= GIVEN DATA =
○ ○ ○ ○ ○

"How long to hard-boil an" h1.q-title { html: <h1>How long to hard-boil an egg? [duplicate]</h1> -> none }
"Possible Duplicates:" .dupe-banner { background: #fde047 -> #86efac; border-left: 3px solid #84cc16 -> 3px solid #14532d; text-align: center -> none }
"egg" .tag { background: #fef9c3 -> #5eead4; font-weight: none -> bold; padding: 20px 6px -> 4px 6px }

○ ○ ○ ○ ○

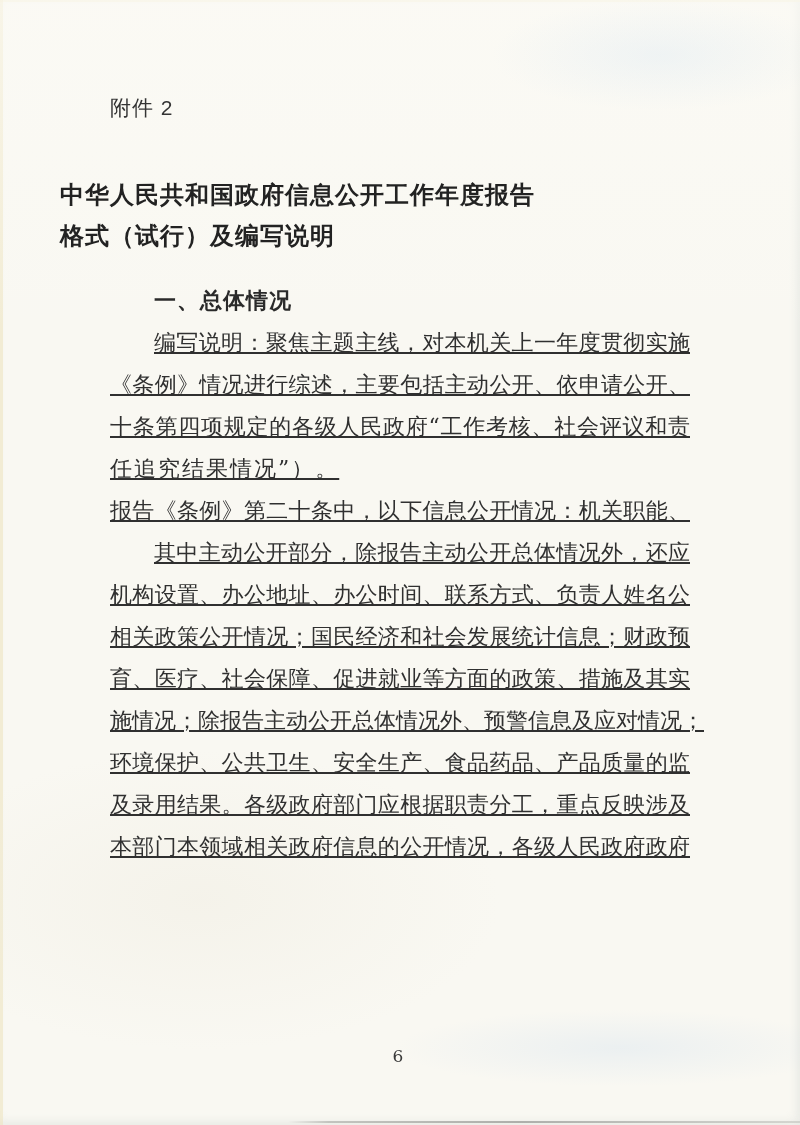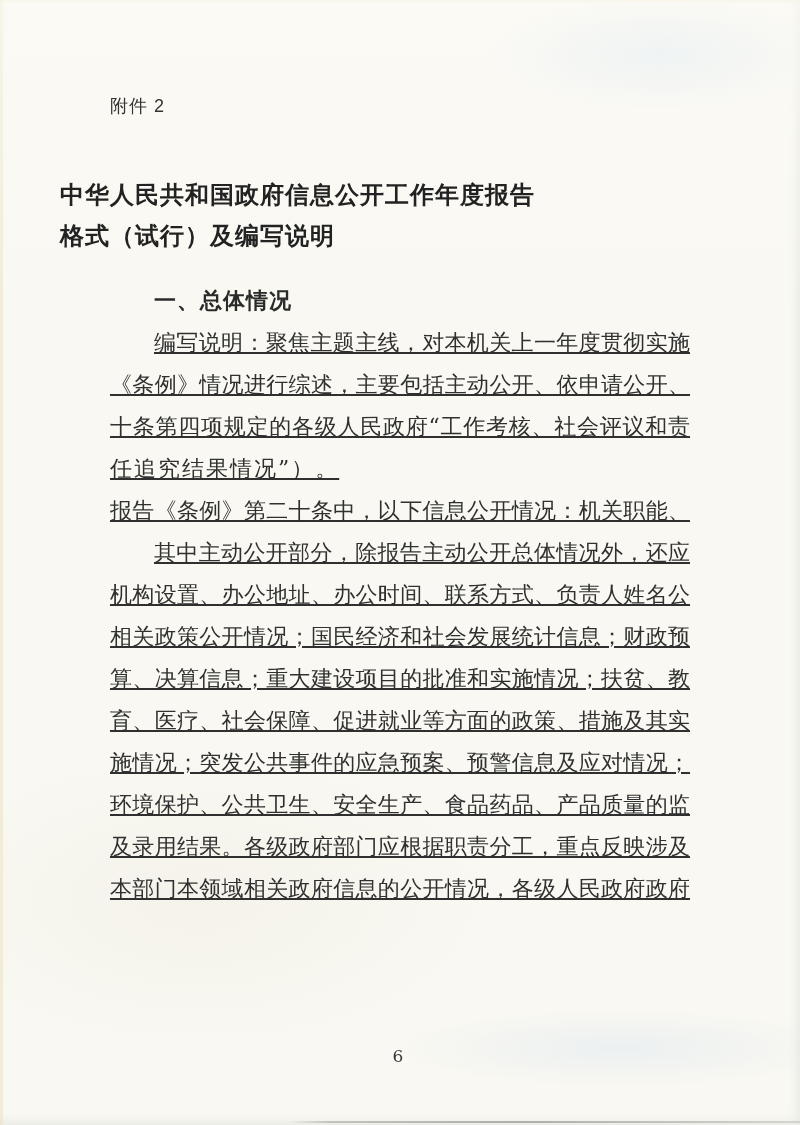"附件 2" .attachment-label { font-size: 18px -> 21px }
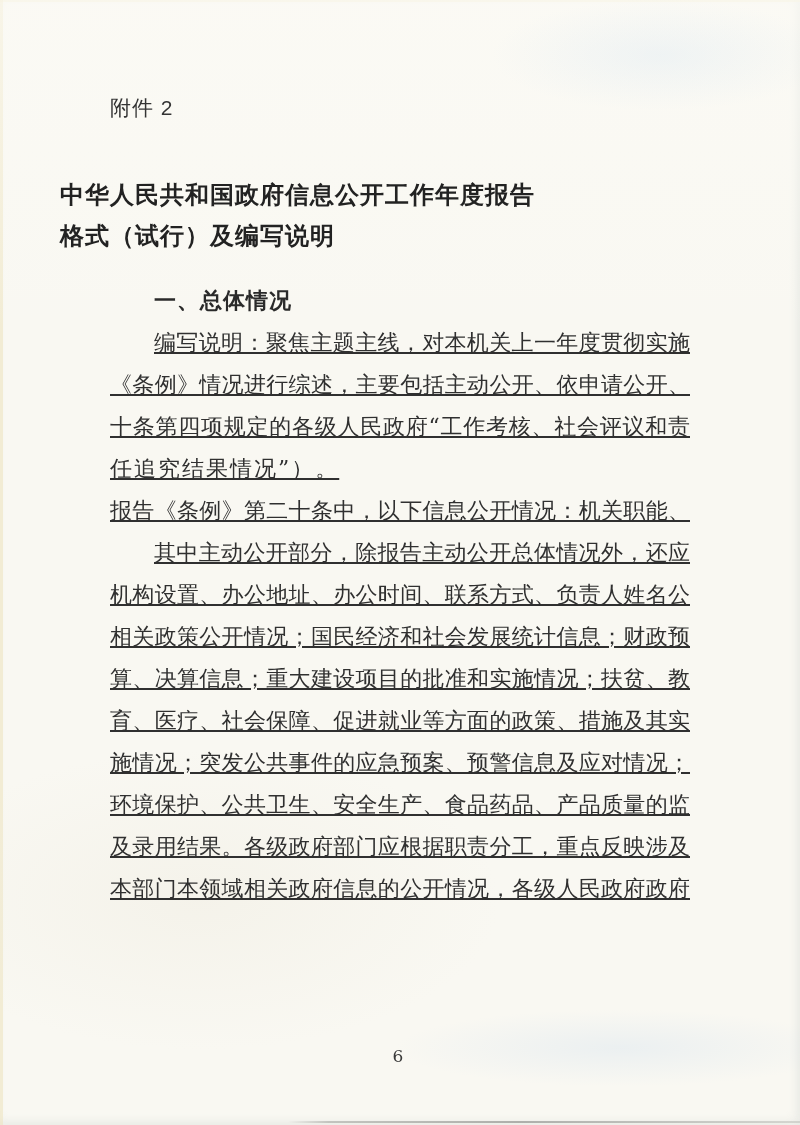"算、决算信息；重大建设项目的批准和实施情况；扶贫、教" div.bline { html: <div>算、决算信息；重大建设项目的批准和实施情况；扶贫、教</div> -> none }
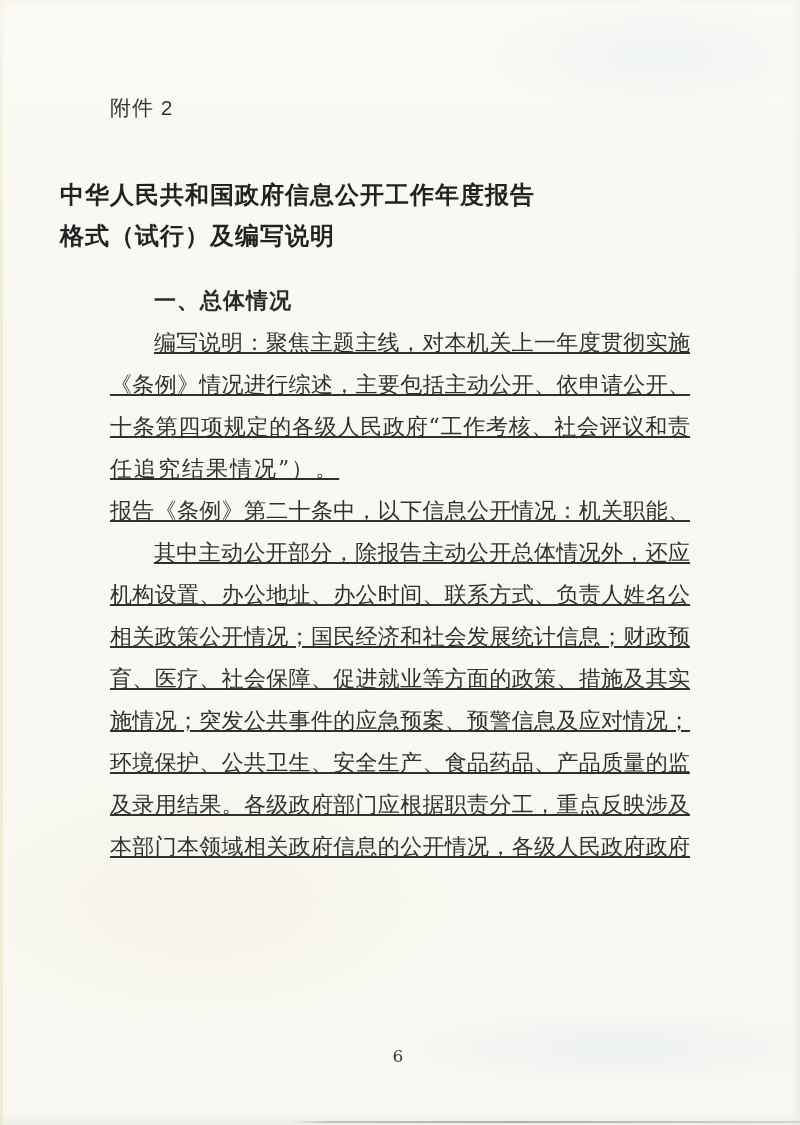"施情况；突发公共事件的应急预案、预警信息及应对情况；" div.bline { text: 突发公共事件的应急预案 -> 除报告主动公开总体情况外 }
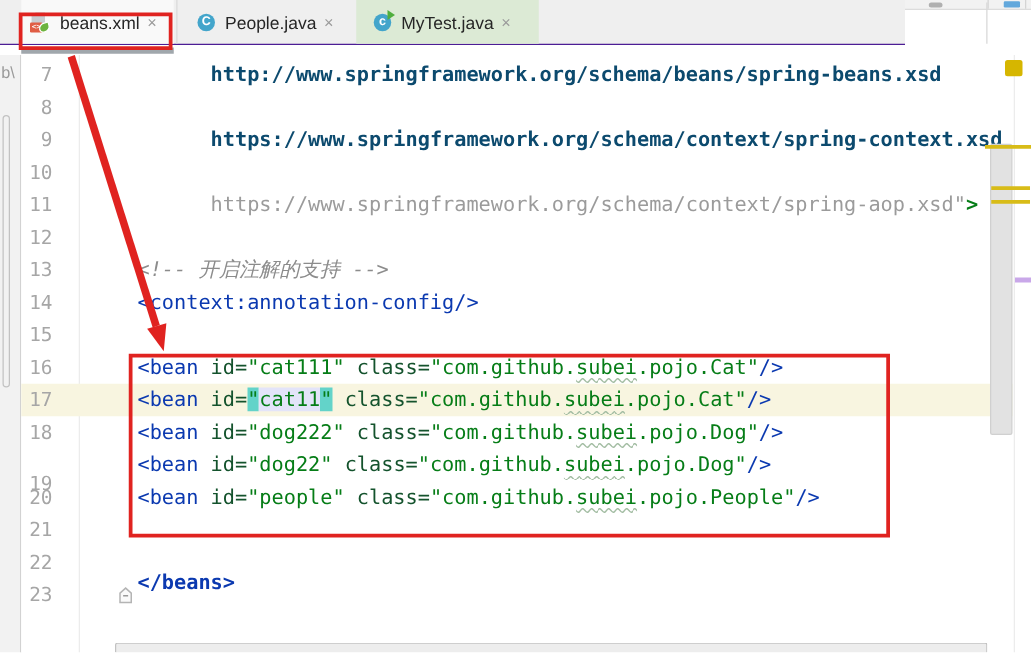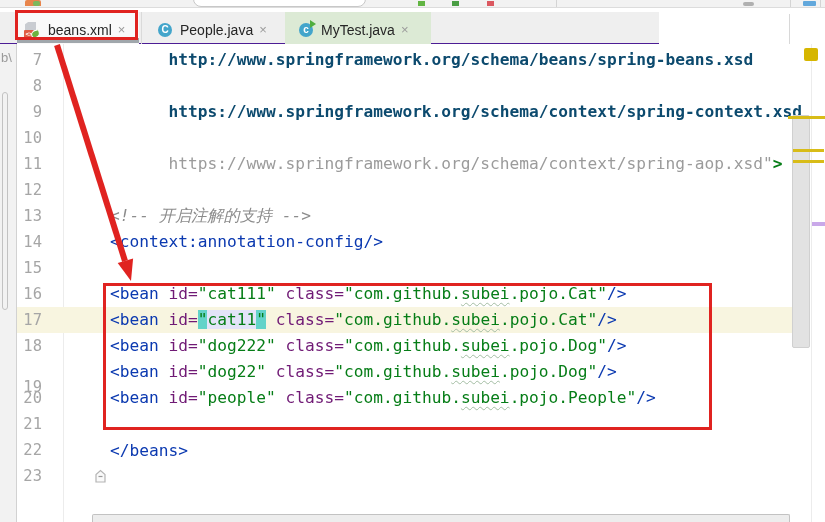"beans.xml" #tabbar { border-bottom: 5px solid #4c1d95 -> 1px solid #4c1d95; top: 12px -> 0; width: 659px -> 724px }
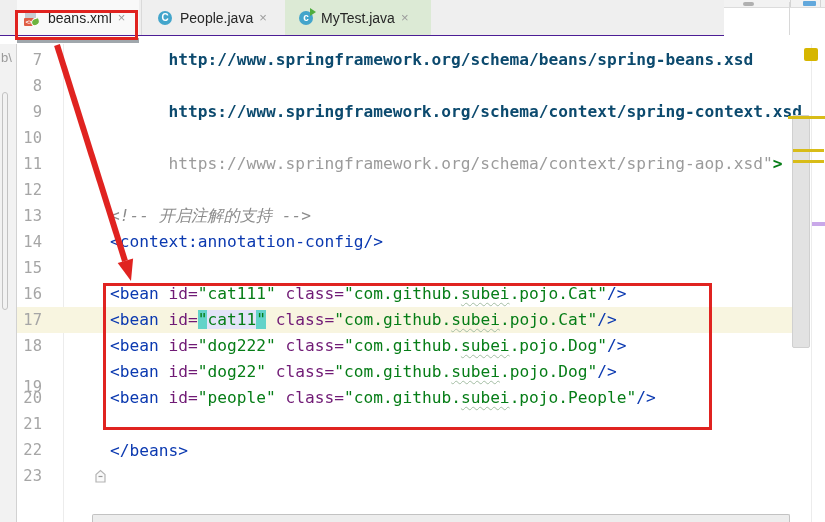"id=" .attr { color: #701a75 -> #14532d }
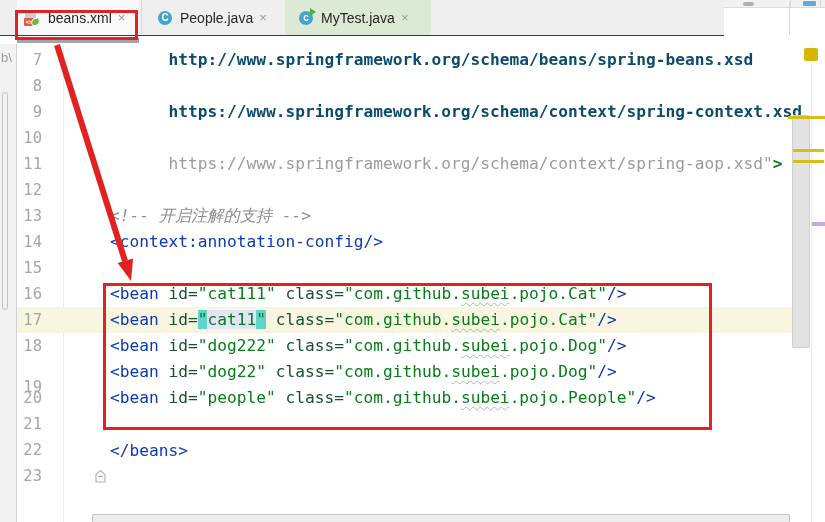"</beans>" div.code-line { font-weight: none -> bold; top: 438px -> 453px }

○ ○ ○ ○ ○

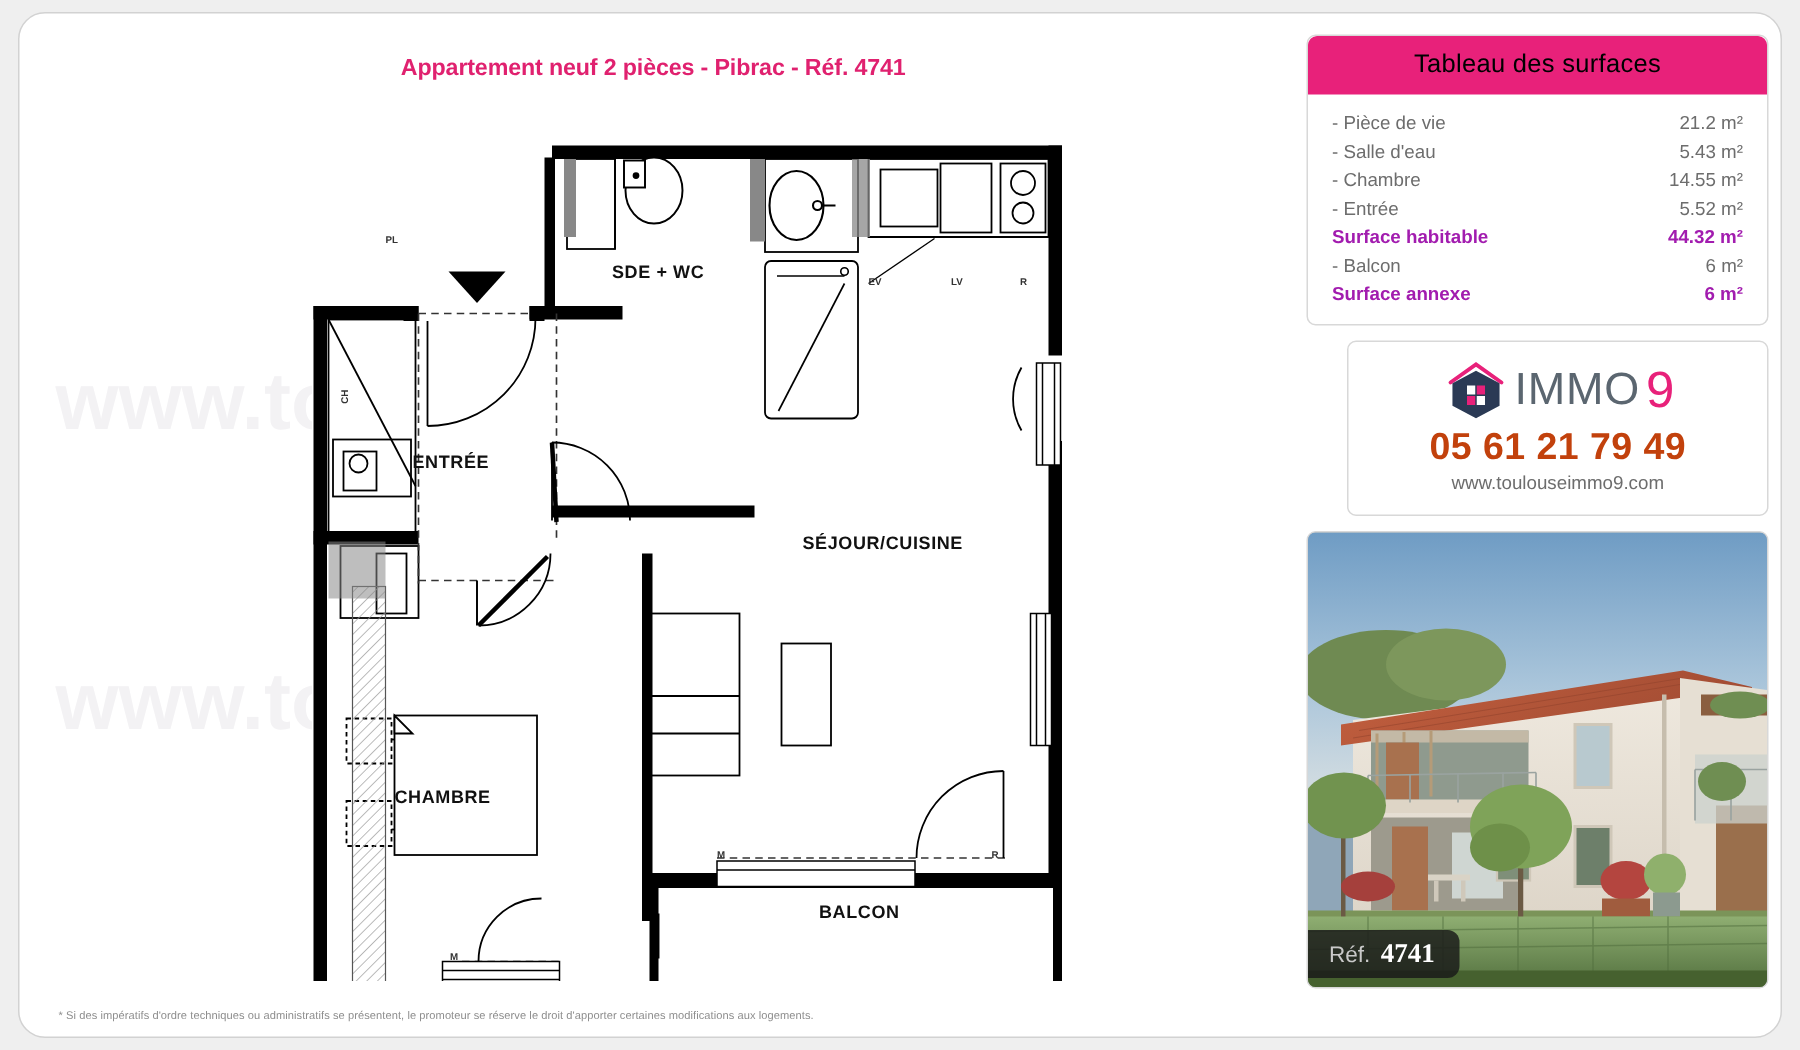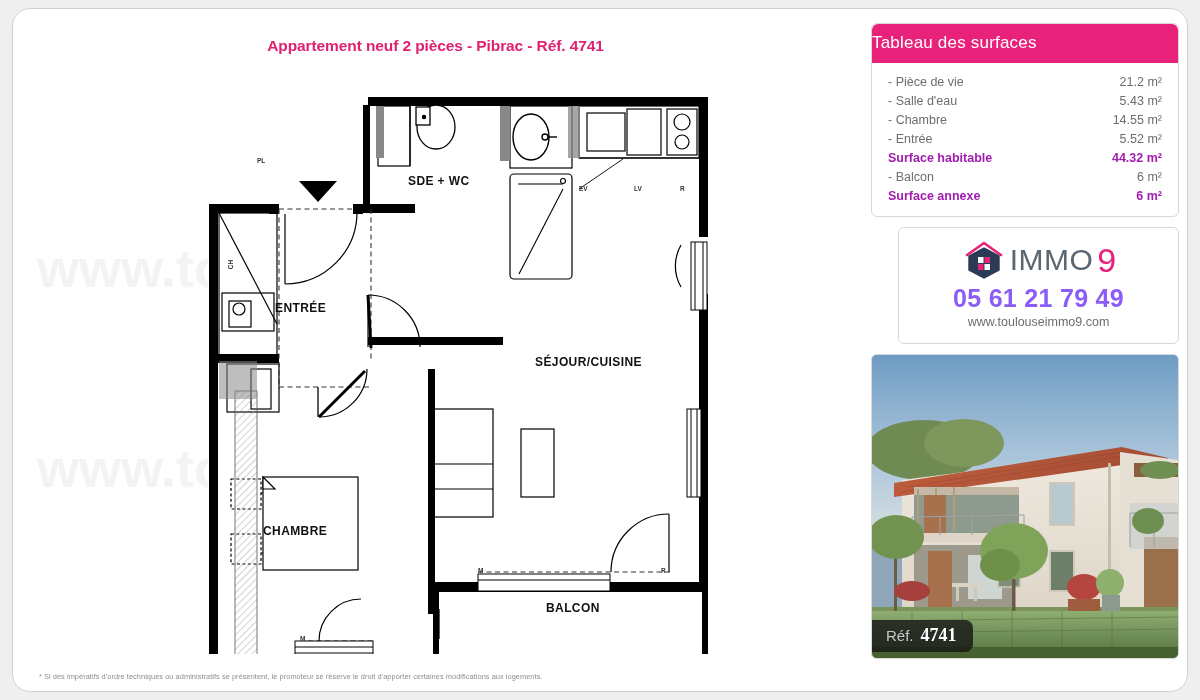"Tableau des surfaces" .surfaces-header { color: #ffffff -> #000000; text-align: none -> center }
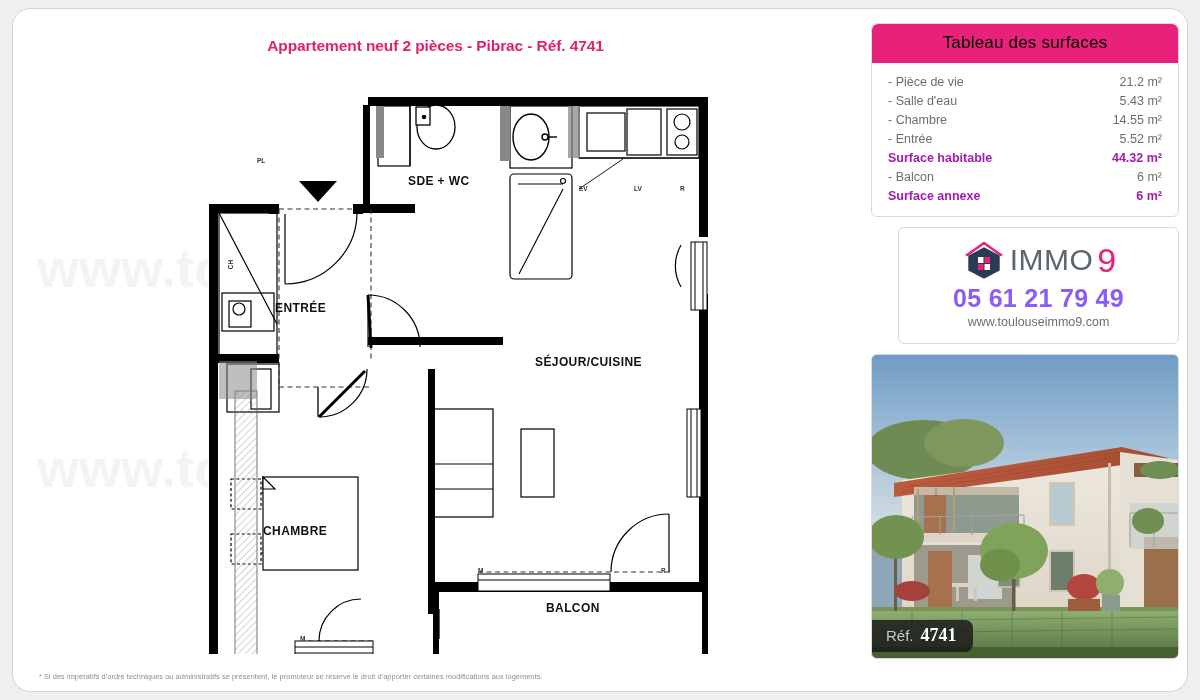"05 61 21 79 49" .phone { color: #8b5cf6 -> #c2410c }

○ ○ ○ ○ ○

Find "html: <h1>How long" in the entries above and copy that whole line exactly, then each line after it through the line that contains "background: #fef9c3 ->".

"How long to hard-boil an" h1.q-title { html: <h1>How long to hard-boil an egg? [duplicate]</h1> -> none }
"Possible Duplicates:" .dupe-banner { background: #fde047 -> #86efac; border-left: 3px solid #84cc16 -> 3px solid #14532d; text-align: center -> none }
"egg" .tag { background: #fef9c3 -> #5eead4; font-weight: none -> bold; padding: 20px 6px -> 4px 6px }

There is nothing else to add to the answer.